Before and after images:
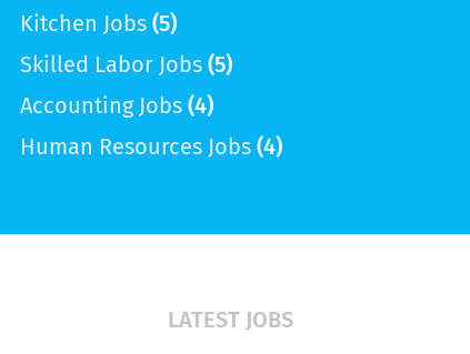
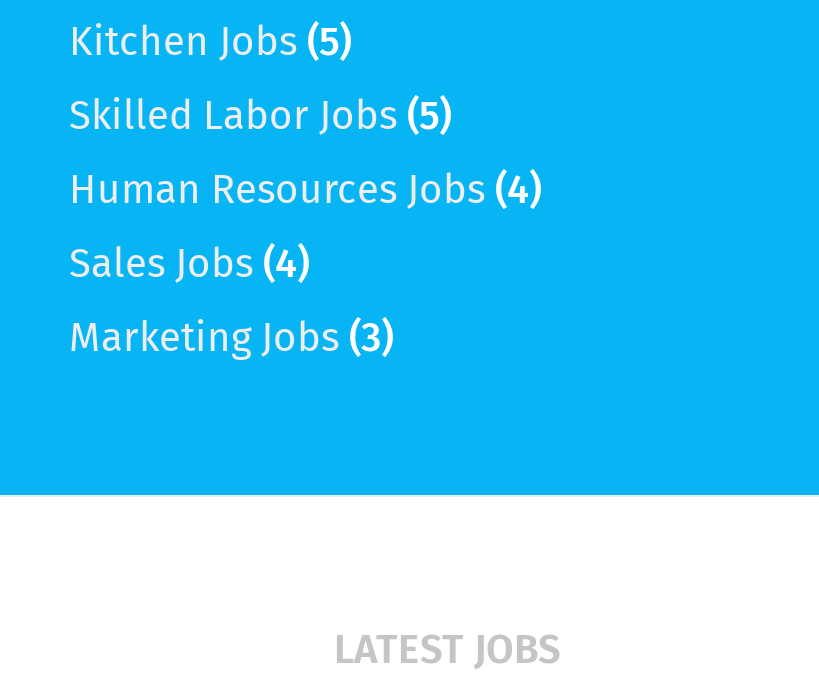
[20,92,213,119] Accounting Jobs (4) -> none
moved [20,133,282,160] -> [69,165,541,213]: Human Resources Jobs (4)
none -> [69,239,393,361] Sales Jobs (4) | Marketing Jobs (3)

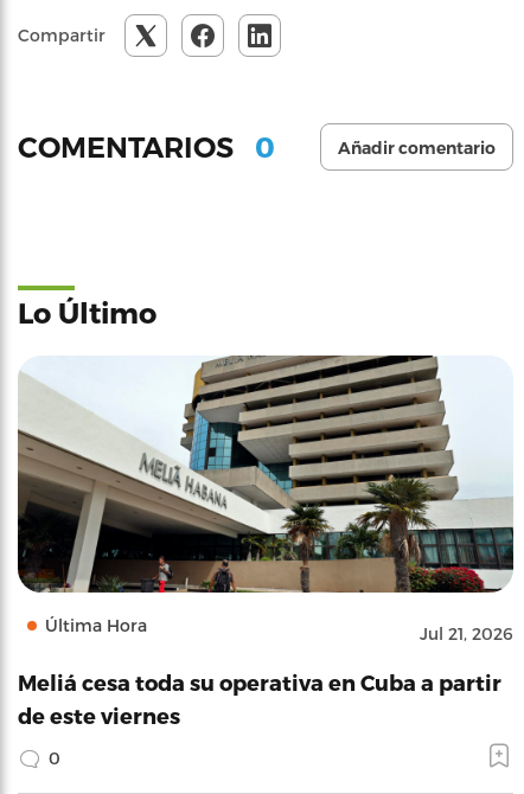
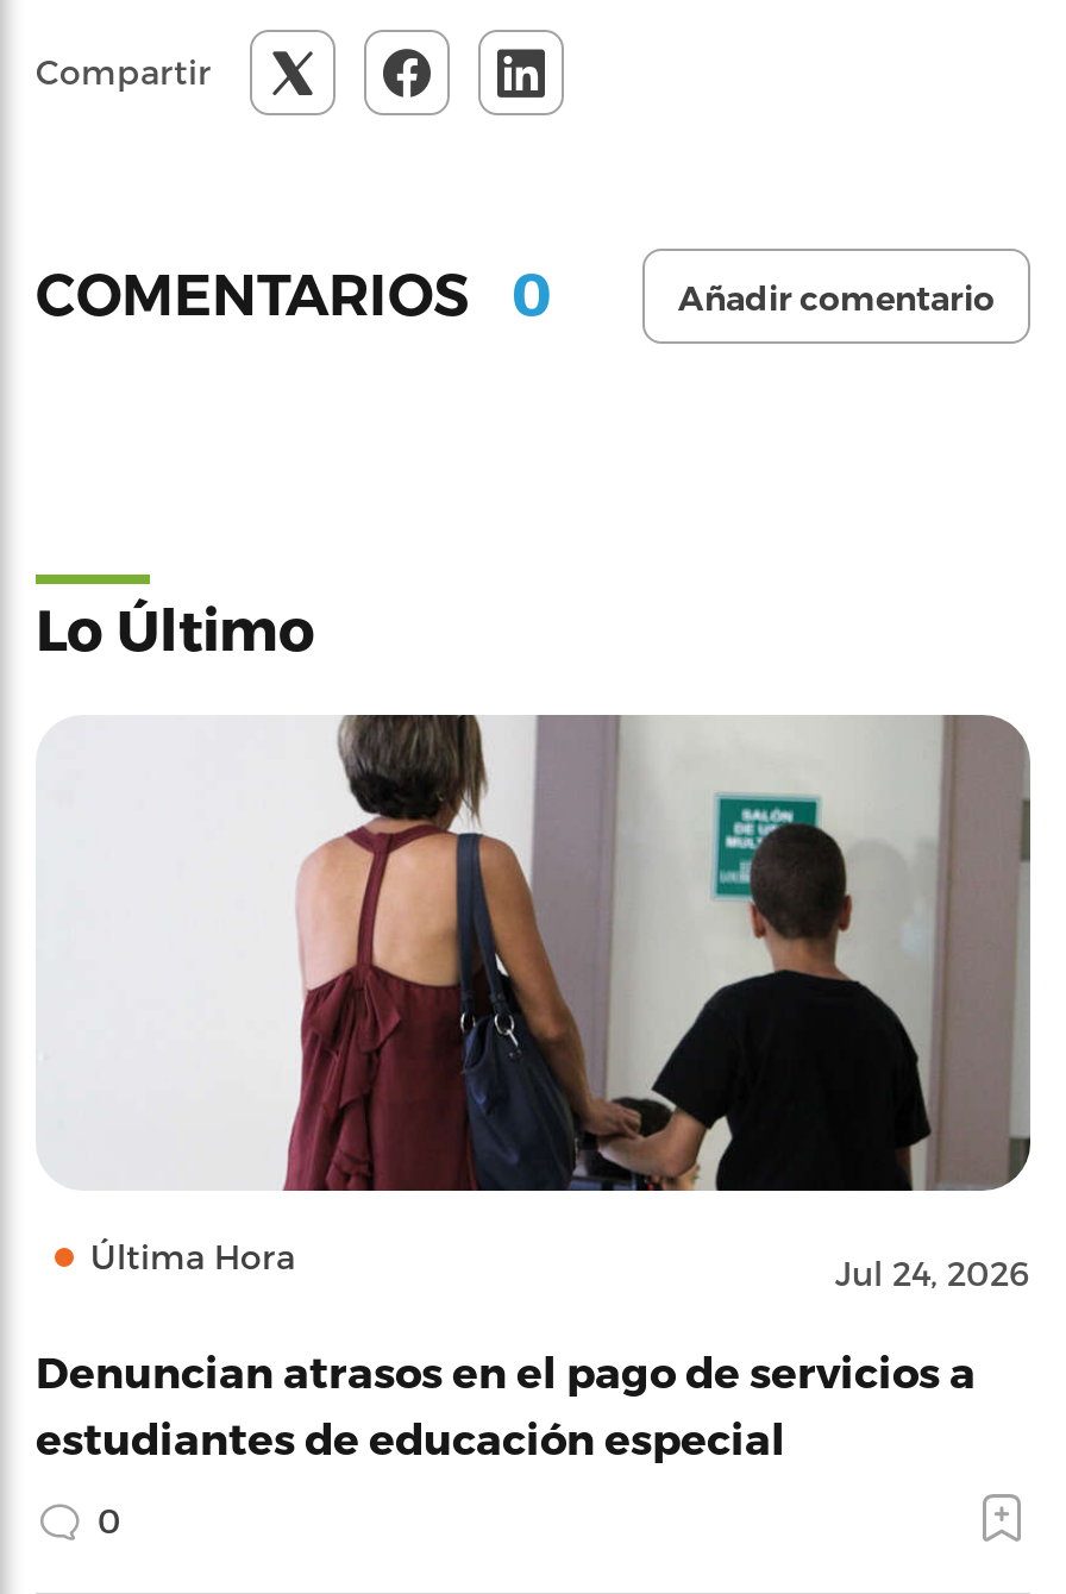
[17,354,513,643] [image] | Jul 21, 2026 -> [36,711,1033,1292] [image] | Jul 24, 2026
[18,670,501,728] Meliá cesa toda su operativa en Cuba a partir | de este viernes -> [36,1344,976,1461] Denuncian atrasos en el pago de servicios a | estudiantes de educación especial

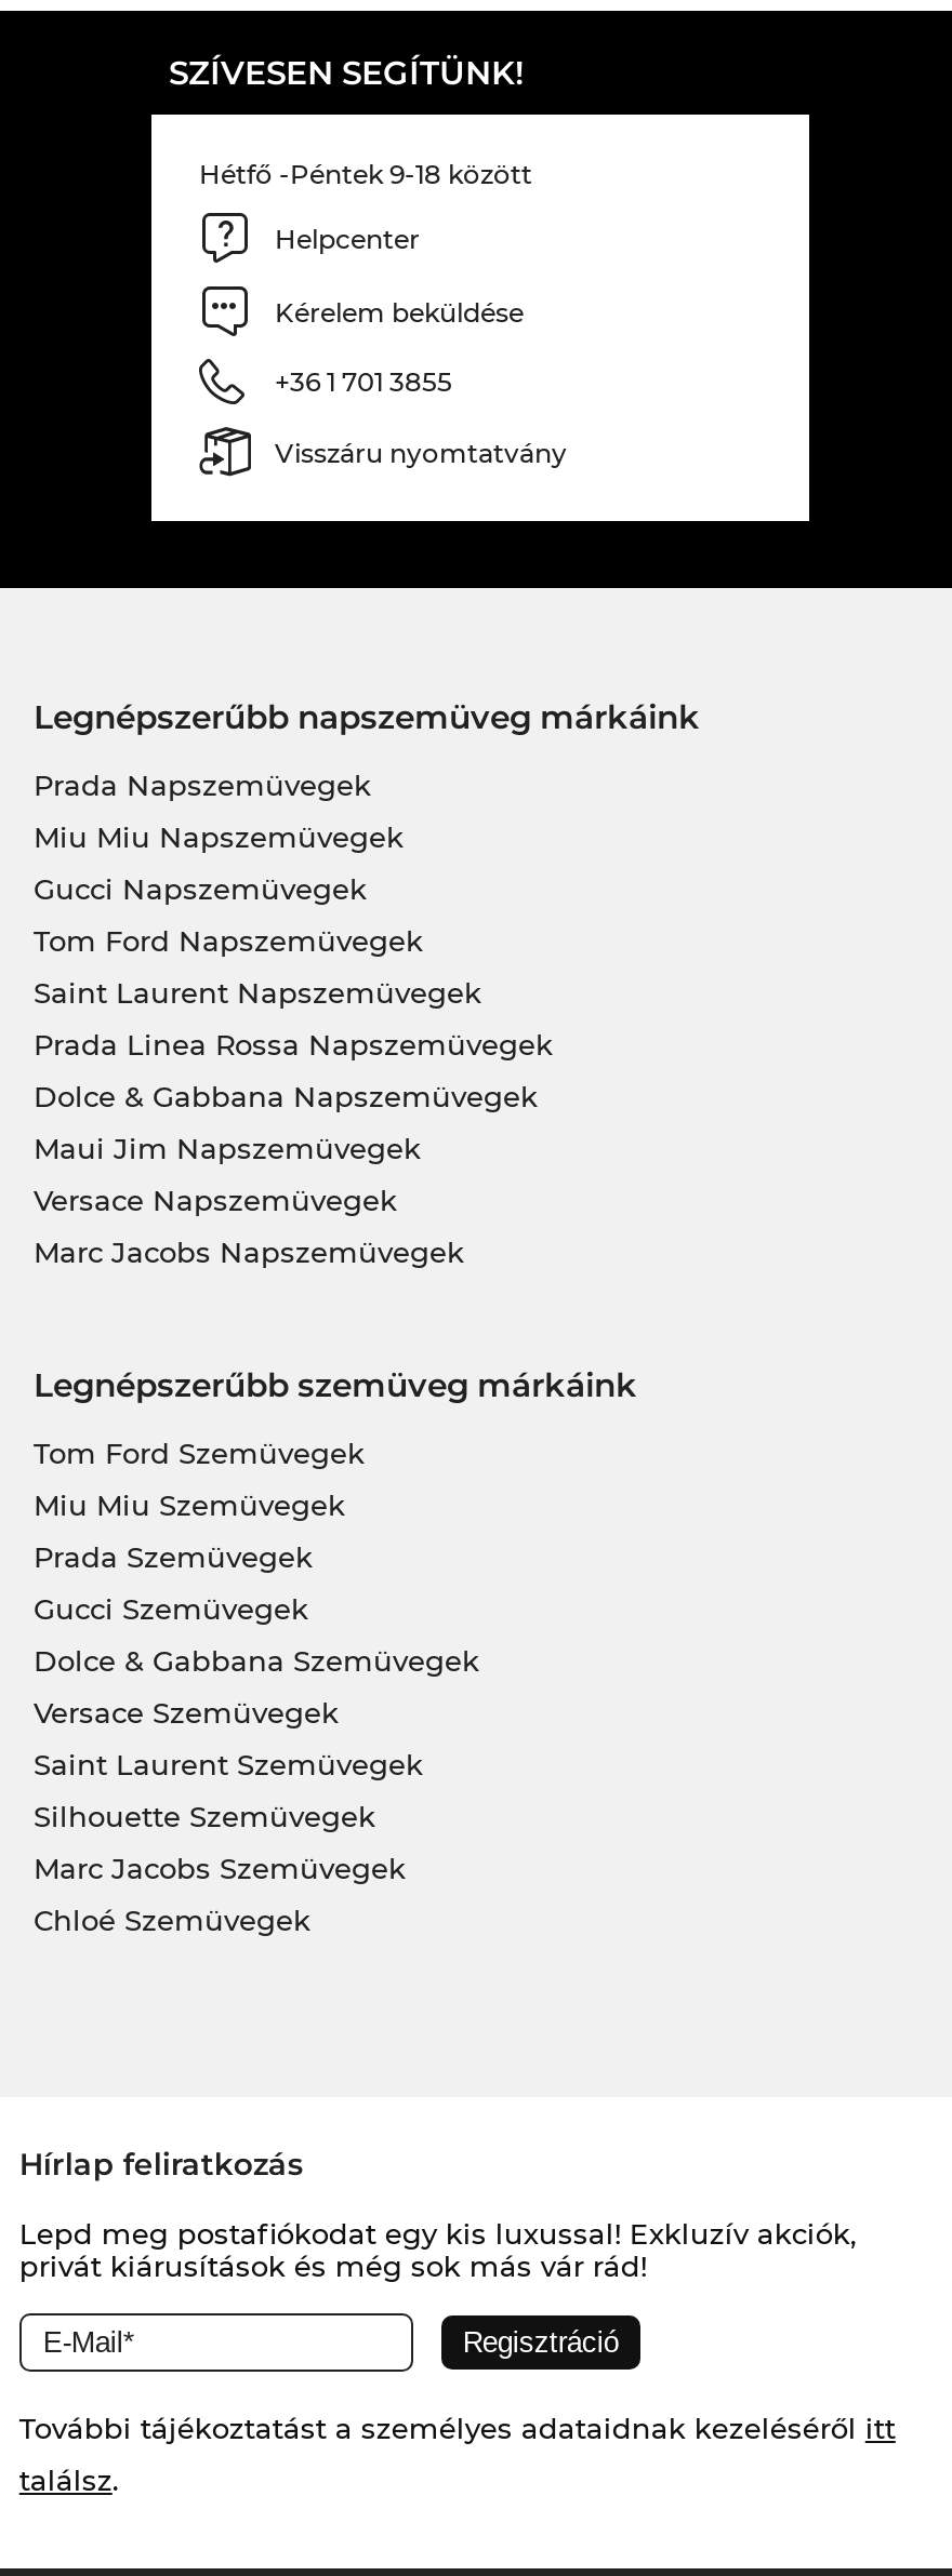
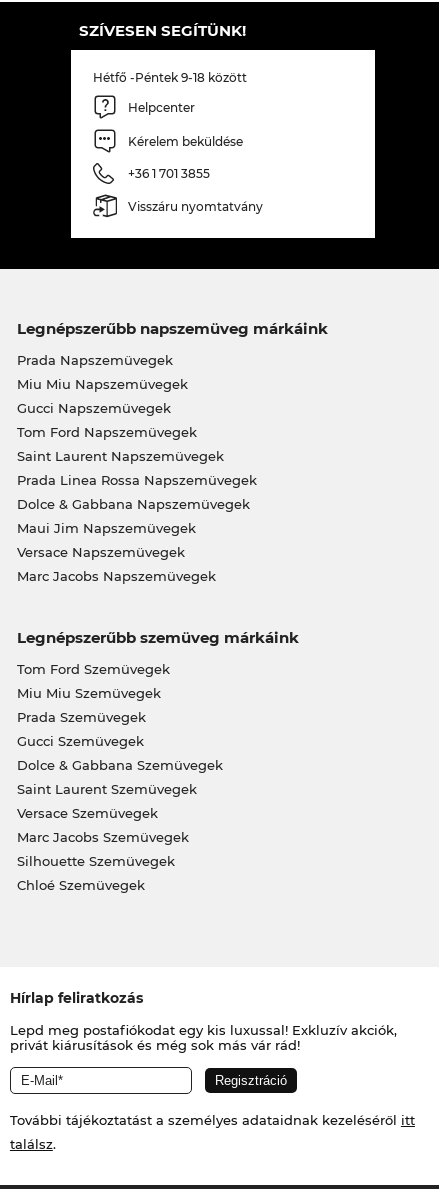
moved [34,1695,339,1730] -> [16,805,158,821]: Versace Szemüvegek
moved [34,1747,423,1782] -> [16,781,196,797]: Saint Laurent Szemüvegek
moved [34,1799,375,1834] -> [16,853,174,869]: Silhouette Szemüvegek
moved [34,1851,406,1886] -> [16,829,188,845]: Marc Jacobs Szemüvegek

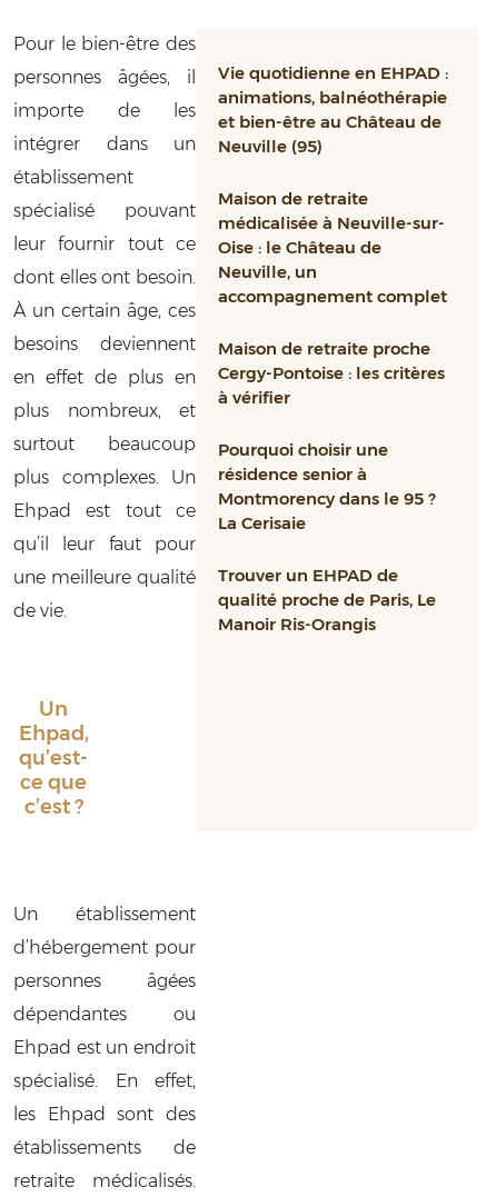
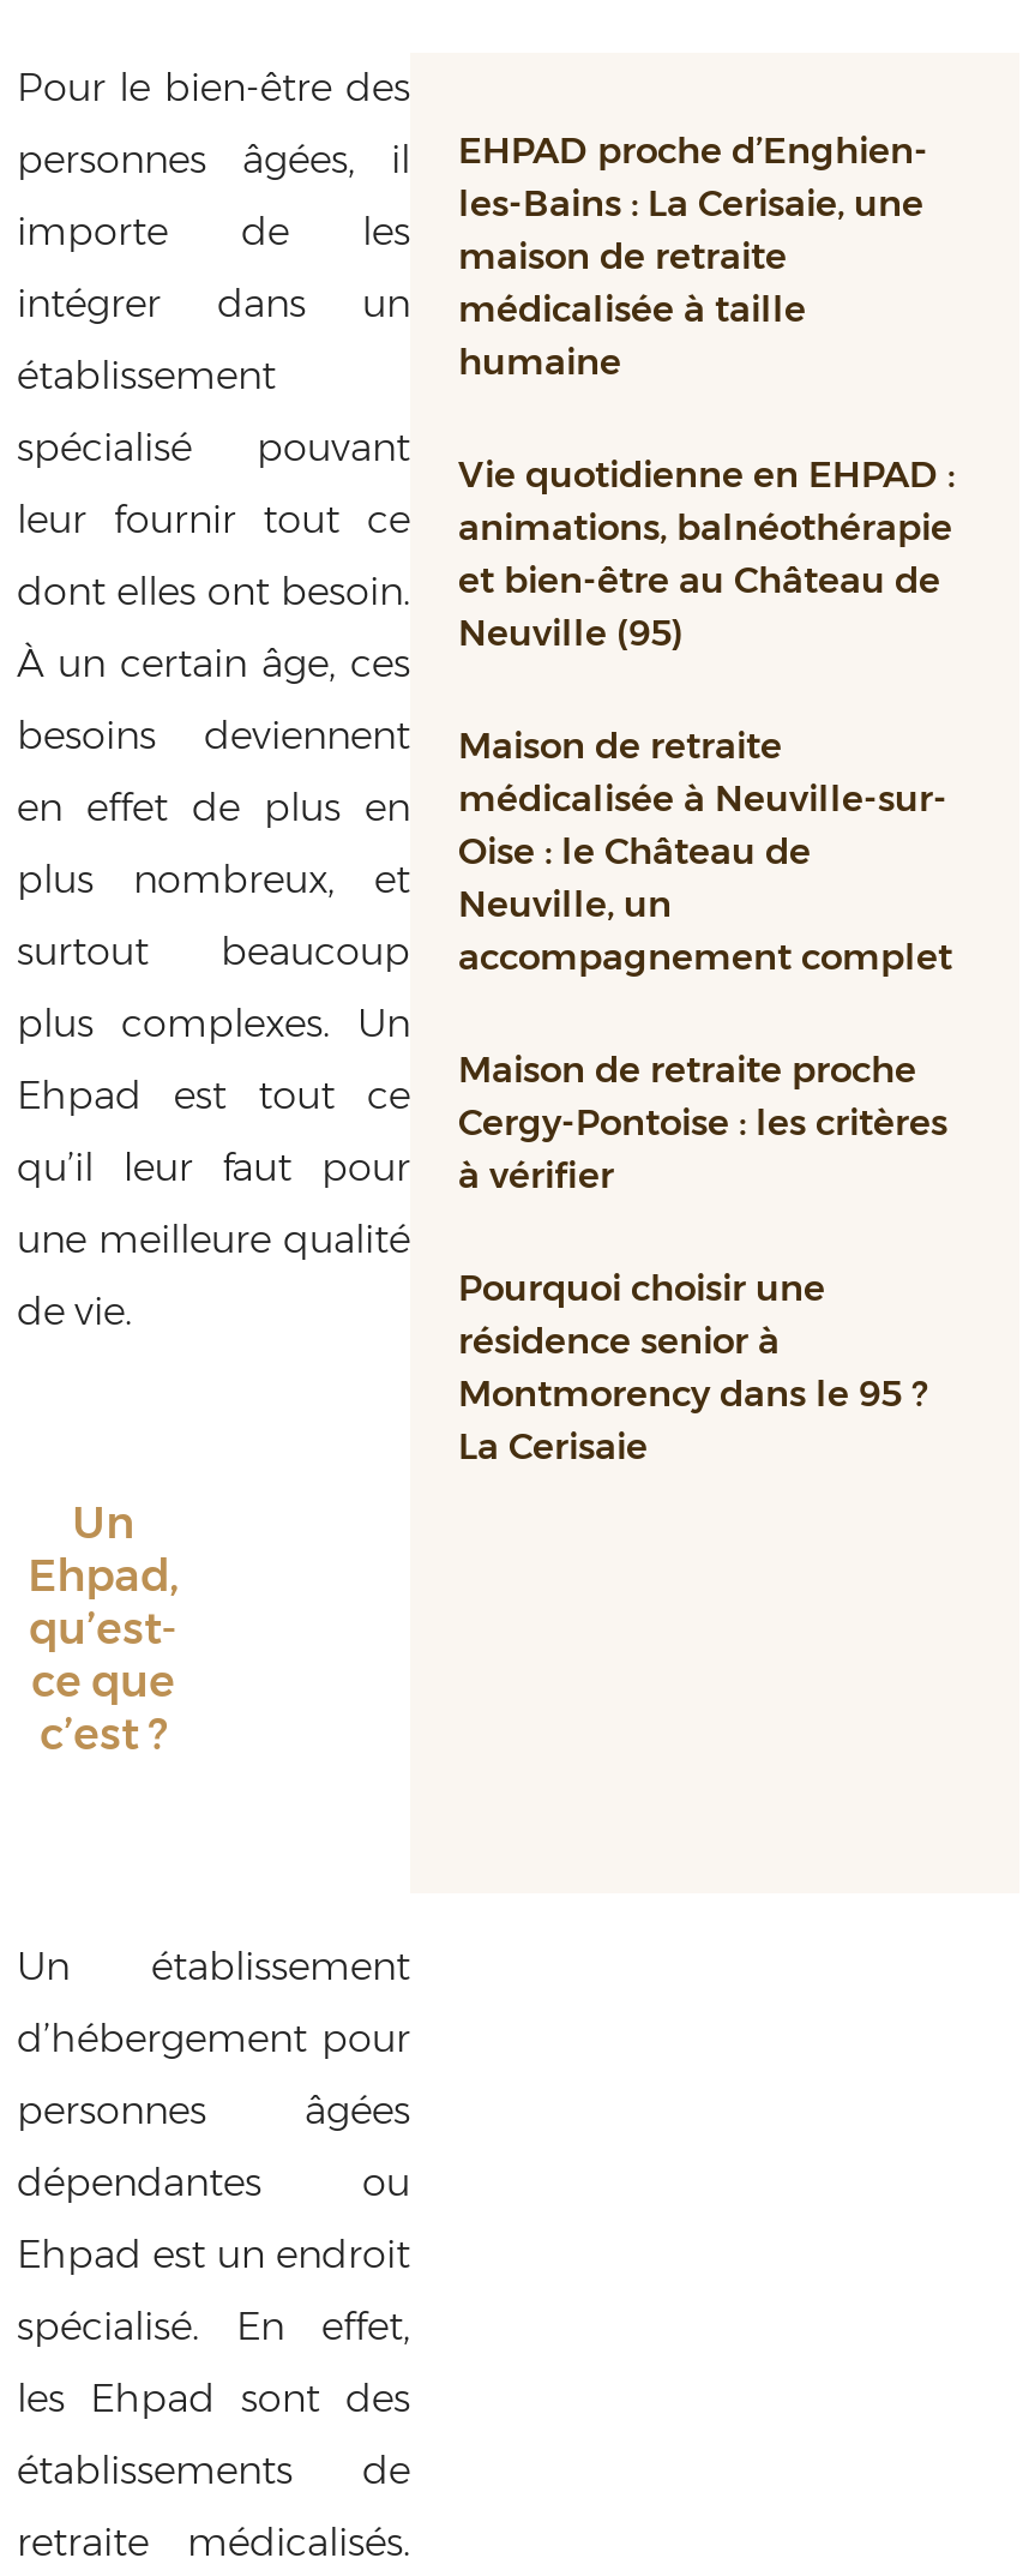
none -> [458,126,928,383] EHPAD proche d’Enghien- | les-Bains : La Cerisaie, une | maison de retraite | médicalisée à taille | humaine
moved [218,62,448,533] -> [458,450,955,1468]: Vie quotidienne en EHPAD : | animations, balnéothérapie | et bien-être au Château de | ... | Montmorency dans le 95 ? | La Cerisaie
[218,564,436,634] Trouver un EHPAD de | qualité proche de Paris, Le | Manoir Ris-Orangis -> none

§ ACTION ITEM
Among the lines above, please find those with "proche" and copy them.

§ PROBLEM SOLUTION
none -> [458,126,928,383] EHPAD proche d’Enghien- | les-Bains : La Cerisaie, une | maison de retraite | médicalisée à taille | humaine
[218,564,436,634] Trouver un EHPAD de | qualité proche de Paris, Le | Manoir Ris-Orangis -> none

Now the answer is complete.